Front-end code change data:
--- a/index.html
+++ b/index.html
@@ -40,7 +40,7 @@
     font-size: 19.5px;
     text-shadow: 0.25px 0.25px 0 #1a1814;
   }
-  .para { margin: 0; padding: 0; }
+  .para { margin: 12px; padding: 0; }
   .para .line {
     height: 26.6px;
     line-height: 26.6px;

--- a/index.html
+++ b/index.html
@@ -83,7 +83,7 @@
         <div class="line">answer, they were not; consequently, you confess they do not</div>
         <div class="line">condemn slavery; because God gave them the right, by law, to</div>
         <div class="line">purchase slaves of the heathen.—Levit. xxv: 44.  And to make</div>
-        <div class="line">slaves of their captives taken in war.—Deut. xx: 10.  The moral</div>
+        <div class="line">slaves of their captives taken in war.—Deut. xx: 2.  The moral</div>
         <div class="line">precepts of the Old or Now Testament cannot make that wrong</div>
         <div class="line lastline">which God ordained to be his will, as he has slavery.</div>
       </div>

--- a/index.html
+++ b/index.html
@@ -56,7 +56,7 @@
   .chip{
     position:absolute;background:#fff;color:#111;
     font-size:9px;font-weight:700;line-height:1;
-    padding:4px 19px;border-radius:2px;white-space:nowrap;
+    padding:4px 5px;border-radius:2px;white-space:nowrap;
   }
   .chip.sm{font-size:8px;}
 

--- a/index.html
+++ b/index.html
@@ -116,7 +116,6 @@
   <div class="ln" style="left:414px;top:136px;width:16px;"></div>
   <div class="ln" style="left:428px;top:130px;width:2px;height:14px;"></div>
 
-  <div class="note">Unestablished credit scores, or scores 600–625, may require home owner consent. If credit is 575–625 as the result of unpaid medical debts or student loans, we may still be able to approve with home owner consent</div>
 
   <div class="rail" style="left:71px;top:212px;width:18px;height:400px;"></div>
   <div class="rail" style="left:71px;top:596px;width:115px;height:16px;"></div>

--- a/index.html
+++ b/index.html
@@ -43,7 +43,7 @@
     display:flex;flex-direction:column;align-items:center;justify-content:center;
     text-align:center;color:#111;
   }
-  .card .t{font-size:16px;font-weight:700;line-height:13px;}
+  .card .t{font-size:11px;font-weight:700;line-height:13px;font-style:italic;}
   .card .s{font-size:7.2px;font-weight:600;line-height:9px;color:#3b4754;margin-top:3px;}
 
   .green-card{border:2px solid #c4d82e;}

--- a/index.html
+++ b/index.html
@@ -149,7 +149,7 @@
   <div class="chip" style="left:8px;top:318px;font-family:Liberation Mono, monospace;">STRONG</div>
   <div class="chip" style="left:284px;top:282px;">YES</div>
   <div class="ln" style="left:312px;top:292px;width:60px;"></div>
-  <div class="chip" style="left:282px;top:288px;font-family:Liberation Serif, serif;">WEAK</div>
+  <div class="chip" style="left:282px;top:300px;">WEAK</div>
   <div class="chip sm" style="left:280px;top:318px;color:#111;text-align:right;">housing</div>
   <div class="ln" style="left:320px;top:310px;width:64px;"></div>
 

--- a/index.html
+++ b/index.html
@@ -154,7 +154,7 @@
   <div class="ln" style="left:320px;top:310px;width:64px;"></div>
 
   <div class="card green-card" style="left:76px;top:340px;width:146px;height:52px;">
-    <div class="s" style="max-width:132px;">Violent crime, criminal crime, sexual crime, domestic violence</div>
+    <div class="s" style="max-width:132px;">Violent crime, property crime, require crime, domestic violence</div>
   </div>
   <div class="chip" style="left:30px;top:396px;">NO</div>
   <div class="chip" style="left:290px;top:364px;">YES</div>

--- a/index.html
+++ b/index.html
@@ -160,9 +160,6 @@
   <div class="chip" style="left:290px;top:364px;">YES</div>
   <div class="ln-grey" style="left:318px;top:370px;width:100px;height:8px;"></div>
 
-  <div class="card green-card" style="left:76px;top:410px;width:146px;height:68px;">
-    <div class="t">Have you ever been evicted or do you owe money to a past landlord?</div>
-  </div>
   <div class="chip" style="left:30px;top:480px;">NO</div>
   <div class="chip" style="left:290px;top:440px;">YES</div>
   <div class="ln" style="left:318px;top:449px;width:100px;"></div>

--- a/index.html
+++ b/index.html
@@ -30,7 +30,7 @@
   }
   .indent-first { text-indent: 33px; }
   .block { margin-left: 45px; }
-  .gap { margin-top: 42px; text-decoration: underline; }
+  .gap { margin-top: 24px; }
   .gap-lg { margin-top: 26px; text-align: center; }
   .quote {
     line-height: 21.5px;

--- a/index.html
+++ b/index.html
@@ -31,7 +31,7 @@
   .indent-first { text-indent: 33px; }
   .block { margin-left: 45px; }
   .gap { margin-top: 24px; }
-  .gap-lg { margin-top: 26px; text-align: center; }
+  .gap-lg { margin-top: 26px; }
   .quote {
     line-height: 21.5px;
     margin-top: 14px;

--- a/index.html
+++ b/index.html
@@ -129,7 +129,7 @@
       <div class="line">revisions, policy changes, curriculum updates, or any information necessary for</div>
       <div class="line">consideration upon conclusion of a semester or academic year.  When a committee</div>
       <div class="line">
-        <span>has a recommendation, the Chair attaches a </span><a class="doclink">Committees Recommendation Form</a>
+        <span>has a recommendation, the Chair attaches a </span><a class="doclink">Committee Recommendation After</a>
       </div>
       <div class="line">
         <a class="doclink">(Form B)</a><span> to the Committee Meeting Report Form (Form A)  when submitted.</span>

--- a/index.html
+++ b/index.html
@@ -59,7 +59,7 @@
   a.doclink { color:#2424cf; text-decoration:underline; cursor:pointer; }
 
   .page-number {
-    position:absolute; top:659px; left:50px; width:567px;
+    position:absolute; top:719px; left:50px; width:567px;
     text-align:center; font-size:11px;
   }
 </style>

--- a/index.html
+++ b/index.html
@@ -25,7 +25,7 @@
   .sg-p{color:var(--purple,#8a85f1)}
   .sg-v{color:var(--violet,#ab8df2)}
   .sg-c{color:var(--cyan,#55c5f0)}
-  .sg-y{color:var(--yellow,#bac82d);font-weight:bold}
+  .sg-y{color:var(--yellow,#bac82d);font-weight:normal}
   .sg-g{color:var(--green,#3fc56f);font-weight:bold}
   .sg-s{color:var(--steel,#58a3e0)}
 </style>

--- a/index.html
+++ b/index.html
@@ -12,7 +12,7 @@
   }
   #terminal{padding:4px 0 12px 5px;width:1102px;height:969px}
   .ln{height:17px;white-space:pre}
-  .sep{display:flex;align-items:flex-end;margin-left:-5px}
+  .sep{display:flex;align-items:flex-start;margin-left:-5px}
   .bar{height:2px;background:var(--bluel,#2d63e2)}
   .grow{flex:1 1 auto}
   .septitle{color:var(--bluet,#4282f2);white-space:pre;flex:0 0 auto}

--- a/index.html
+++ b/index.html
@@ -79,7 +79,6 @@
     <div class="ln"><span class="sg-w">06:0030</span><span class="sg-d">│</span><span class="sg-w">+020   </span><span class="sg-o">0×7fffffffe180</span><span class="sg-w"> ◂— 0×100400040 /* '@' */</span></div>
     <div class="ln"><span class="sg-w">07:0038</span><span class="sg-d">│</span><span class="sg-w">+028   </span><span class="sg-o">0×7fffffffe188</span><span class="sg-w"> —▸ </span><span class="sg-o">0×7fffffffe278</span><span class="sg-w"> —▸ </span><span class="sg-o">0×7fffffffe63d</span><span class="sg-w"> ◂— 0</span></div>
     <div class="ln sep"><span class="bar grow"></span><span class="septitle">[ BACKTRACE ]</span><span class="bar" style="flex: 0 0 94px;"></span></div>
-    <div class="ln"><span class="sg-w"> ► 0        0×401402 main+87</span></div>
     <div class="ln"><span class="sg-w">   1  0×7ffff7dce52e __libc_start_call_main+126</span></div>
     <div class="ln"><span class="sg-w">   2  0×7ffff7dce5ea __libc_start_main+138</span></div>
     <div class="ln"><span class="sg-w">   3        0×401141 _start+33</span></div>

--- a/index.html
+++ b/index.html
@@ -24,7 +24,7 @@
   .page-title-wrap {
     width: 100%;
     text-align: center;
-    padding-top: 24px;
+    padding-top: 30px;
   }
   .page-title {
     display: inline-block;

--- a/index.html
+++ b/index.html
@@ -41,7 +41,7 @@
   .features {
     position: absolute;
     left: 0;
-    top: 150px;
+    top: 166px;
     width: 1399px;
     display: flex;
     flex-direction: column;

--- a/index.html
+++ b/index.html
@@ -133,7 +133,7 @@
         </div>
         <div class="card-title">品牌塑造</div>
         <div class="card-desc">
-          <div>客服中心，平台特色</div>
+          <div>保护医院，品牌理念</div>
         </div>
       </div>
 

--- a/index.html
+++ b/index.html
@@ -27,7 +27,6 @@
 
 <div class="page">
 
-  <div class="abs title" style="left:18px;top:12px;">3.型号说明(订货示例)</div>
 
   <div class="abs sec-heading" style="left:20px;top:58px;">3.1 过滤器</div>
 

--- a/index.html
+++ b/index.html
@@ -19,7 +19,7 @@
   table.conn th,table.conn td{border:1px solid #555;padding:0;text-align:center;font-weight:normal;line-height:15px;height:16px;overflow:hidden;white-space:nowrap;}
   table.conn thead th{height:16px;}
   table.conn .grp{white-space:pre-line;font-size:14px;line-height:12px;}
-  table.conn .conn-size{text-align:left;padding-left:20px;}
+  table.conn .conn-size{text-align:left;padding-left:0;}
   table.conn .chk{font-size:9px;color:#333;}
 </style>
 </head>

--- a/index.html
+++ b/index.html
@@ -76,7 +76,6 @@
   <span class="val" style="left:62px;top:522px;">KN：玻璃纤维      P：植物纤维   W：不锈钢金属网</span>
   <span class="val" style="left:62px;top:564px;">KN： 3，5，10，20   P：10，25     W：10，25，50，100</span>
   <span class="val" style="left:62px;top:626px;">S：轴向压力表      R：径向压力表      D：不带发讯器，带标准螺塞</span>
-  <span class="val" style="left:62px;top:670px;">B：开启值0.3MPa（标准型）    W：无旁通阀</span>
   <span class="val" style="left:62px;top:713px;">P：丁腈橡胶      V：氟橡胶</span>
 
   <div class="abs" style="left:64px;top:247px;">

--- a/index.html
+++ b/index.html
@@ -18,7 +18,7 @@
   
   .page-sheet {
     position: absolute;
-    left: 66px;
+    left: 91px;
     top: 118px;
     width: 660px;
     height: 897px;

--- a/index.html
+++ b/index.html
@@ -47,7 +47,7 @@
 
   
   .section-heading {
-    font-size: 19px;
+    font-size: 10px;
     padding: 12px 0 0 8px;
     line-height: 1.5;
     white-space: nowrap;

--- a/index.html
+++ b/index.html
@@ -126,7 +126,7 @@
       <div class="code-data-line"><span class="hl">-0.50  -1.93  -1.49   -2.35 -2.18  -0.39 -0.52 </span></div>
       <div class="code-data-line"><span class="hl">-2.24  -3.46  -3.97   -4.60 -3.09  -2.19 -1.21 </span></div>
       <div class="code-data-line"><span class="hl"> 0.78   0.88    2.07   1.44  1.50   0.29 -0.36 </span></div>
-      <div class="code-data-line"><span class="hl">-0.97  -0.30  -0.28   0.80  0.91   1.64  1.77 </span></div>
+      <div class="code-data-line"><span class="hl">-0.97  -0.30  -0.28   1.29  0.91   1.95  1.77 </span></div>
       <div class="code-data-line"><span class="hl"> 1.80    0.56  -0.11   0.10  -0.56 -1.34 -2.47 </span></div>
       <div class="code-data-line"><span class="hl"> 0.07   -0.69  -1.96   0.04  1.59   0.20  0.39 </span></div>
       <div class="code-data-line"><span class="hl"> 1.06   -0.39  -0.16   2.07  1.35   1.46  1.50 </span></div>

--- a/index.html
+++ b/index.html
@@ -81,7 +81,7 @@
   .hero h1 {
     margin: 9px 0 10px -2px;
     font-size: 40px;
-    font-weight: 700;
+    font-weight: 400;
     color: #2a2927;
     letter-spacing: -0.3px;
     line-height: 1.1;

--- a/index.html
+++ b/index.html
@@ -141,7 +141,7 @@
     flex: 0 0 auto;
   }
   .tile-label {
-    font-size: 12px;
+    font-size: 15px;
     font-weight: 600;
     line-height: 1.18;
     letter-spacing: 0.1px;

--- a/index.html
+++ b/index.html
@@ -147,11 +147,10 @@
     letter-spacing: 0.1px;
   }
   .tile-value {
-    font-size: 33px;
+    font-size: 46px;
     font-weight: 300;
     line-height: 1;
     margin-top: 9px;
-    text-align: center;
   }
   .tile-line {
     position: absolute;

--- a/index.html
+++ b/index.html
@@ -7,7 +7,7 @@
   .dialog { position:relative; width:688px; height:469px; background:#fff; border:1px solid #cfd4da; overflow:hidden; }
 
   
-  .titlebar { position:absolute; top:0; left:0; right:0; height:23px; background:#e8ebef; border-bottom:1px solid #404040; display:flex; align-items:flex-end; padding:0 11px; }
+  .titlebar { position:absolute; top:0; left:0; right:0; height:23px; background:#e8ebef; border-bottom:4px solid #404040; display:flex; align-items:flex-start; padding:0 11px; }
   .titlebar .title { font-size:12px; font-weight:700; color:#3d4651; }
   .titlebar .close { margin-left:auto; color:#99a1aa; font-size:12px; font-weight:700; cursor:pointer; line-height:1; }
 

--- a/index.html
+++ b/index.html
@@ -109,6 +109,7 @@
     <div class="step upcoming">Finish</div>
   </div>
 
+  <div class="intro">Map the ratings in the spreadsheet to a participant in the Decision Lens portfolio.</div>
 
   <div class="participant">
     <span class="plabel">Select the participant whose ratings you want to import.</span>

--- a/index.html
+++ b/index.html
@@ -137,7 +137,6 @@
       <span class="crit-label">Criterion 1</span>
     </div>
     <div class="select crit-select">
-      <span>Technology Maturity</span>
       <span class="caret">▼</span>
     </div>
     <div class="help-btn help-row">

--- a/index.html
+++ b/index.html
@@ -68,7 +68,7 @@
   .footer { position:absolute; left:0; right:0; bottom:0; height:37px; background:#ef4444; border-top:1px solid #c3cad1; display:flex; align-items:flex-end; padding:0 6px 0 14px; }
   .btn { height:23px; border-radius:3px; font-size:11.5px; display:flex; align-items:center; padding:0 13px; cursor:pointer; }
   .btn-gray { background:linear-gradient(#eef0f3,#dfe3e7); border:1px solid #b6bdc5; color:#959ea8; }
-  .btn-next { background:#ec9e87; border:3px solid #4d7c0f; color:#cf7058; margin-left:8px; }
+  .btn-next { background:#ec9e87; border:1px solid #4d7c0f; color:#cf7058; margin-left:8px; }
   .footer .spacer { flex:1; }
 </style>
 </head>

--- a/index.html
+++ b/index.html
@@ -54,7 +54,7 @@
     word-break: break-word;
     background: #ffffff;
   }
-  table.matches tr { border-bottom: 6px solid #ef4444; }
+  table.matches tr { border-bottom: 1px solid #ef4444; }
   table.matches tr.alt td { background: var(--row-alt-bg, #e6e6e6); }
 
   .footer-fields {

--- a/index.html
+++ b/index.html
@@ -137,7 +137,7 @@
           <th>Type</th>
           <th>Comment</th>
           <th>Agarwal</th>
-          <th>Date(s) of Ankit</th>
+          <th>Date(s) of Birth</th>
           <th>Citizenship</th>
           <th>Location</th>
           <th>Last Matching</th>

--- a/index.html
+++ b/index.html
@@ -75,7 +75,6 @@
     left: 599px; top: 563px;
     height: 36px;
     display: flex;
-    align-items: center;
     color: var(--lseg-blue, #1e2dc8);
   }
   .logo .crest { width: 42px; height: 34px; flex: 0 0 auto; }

▶ **Work request**: Gather each line in the entries above where the string "auto" is found.

▶ **Worked solution**:
   .grow{flex:1 1 auto}
   .septitle{color:var(--bluet,#4282f2);white-space:pre;flex:0 0 auto}
     flex: 0 0 auto;
   .titlebar .close { margin-left:auto; color:#99a1aa; font-size:12px; font-weight:700; cursor:pointer; line-height:1; }
   .logo .crest { width: 42px; height: 34px; flex: 0 0 auto; }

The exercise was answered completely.